The Biden administration will portray those efforts — coupled with new taxes it is proposing on corporations and the rich — as a way to level the tax playing field between typical American workers and very high-earners who employ sophisticated efforts to minimize or avoid taxation. –New York Times
According to the report, some $700 billion in tax revenues recovered over 10 years by the beefed-up IRS will help pay for Biden’s next stimulus injection – dubbed the “American Families Plan” – which is expected to cost at least $1.5 trillion. It will follow Biden’s $2.3 trillion infrastructure package, which follows some $5.3 trillion already passed for pandemic relief (Ethereum hit all-time highs today, coincidentally).
The new plan would include universal prekindergrten, a paid federal leave program, and childcare affordability measures – as well as free community college for all.
Biden also plans to pay for his printing bonanza by raising the top marginal income tax rate for wealthy Americans to 39.6% from 37%, and wants to raise capital gains tax rates for those earning over $1 million per year – including income received through stock dividends.
The Biden administration is likely to portray the $780 billion recovered over 10-years as a conservative estimates – as it only includes money directly collected through enhanced tax audits and additional reporting requirements – and doesn’t count people or businesses who choose to pay more taxes after previously avoiding them.
Previous administrations have long talked about trying to close the so-called tax gap — the amount of money that taxpayers owe but that is not collected each year. This month, the head of the I.R.S., Charles Rettig, told a Senate committee that the agency lacked the resources to catch tax cheats, costing the government as much as $1 trillion a year. The agency’s funding has failed to keep pace with inflation in recent years, amid budget tightening efforts, and its audits of rich taxpayers have declined.
Mr. Biden aims to change that. His economic team includes a University of Pennsylvania economist, Natasha Sarin, whose research with the Harvard University economist Lawrence H. Summers suggests that the United States could raise as much as $1.1 trillion over a decade via increased tax enforcement.

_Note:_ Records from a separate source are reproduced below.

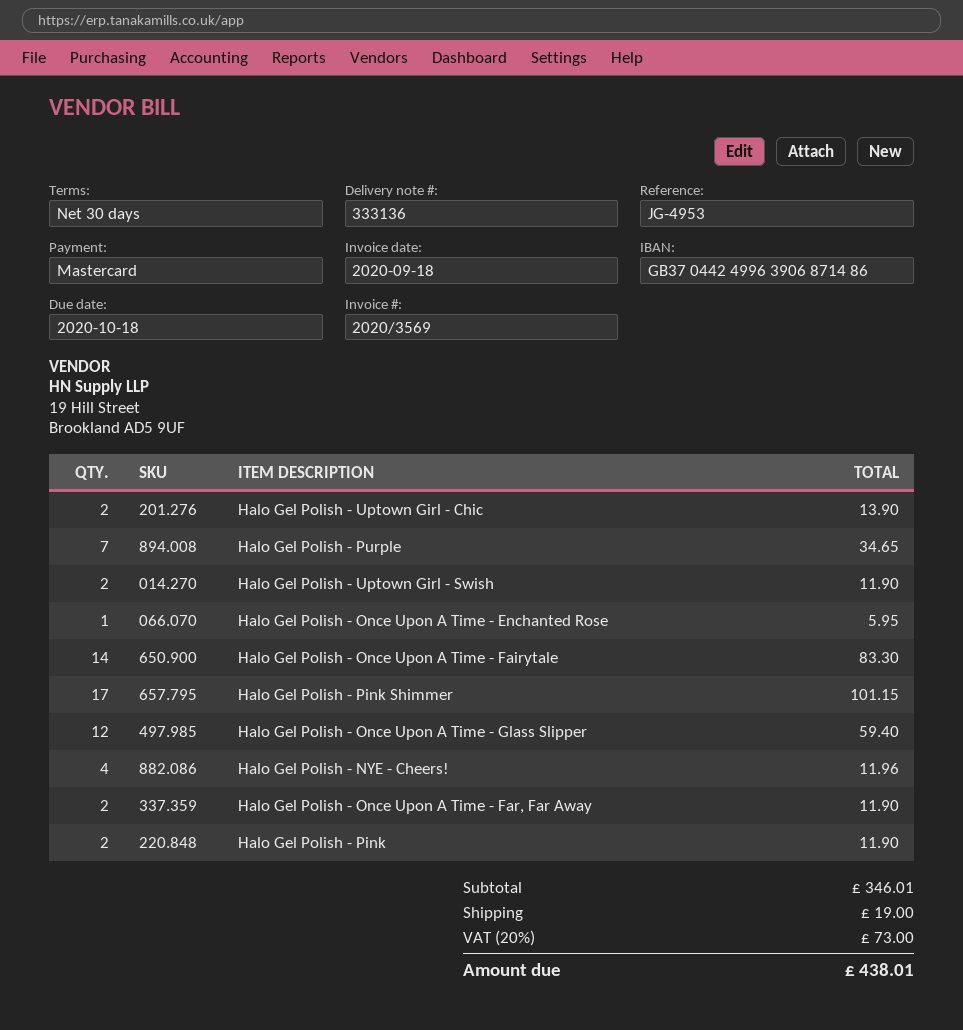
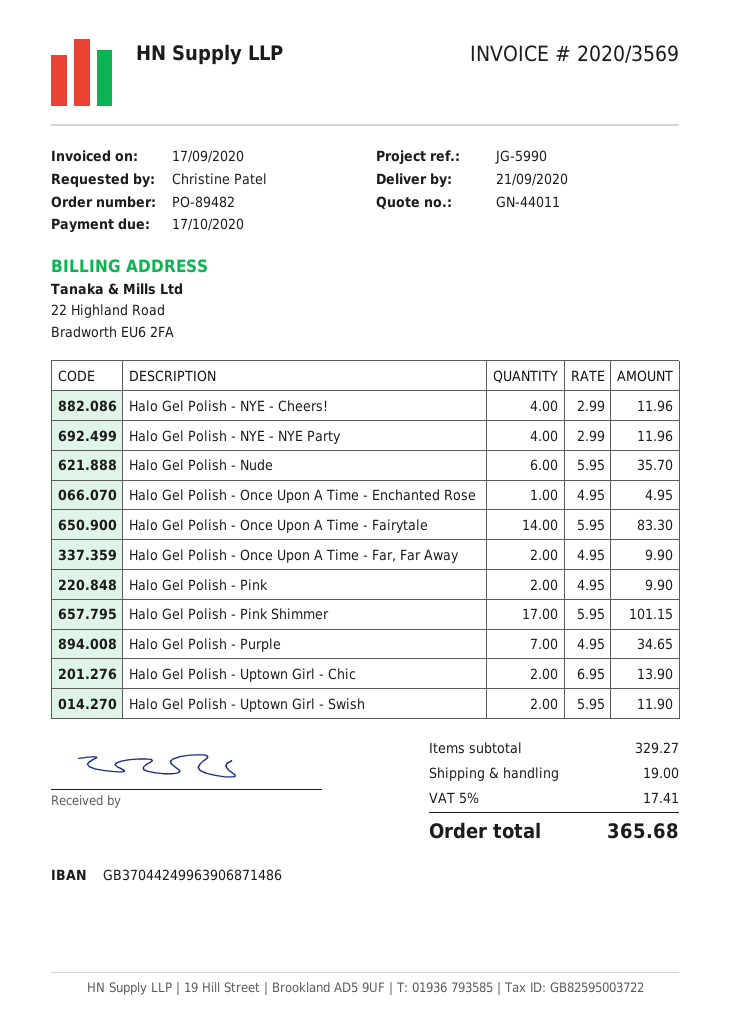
invoice date: 2020-09-18 -> 2020-09-17
due date: 2020-10-18 -> 2020-10-17
reference: JG-4953 -> JG-5990
Halo Gel Polish - Once Upon A Time - Enchanted Rose: 1 for 5.95 -> 1 for 4.95
Halo Gel Polish - Once Upon A Time - Glass Slipper: 12 for 59.40 -> none
Halo Gel Polish - Once Upon A Time - Far, Far Away: 2 for 11.90 -> 2 for 9.90
Halo Gel Polish - Pink: 2 for 11.90 -> 2 for 9.90
Halo Gel Polish - NYE - NYE Party: none -> 4 for 11.96
Halo Gel Polish - Nude: none -> 6 for 35.70
subtotal: 346.01 -> 329.27
tax: 20% = 73.00 -> 5% = 17.41
total: 438.01 -> 365.68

Mr. Summers praised Mr. Biden’s expected plan in an email late Monday. “This is the broadly right approach,” he said. “Deterioration in I.R.S. enforcement effort and information gathering is scandalous. The Biden plan would make the American tax system fairer, more efficient and, I’m confident, raise more revenue than official scorekeepers now forecast — likely a trillion over 10 years.” –New York Times
The Biden admin’s $80 billion plan would also provide the IRS with a dedicated funding stream, allowing the agency to ‘steadily ramp up their enforcement practices without fear of budget cuts, and to signal to potential tax evaders that the agency’s efforts will not be soon diminished.”
Former IRS commissioner under President George H.W. Bush, Fred T. Goldberg Jr., called the new plan “transformative” for integrating several approaches.

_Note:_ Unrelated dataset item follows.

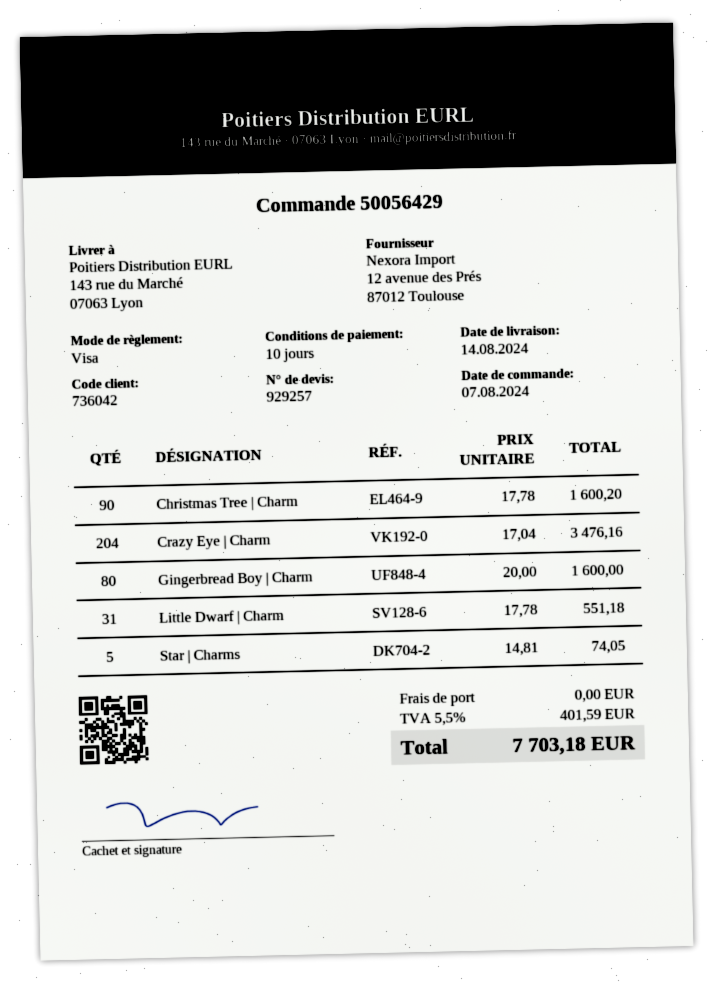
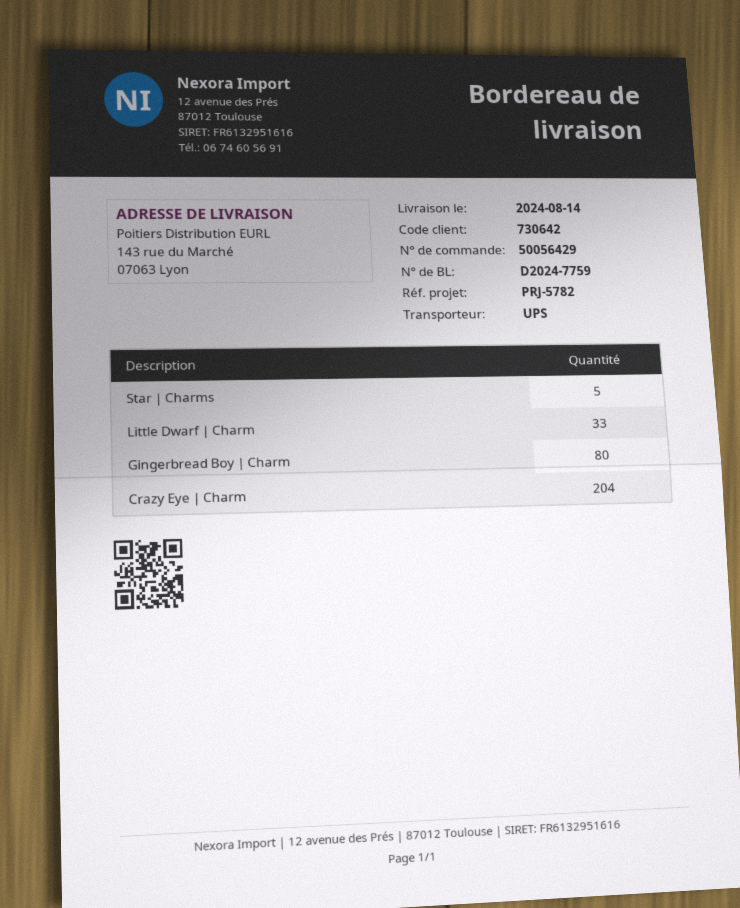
customer number: 736042 -> 730642
Christmas Tree | Charm: 90 -> none
Little Dwarf | Charm: 31 -> 33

“Information reporting, coupled with restoring enforcement efforts, is key to improve in compliance,” Goldberg told the Times in an email. “Audits alone will never do the trick.”
“None of this happens overnight. A decade of stable funding is necessary to recruit and train talent and build on the necessary technology — not only for compliance purposes but to meet the quality of services that the vast majority complaint taxpayers expect and deserve.”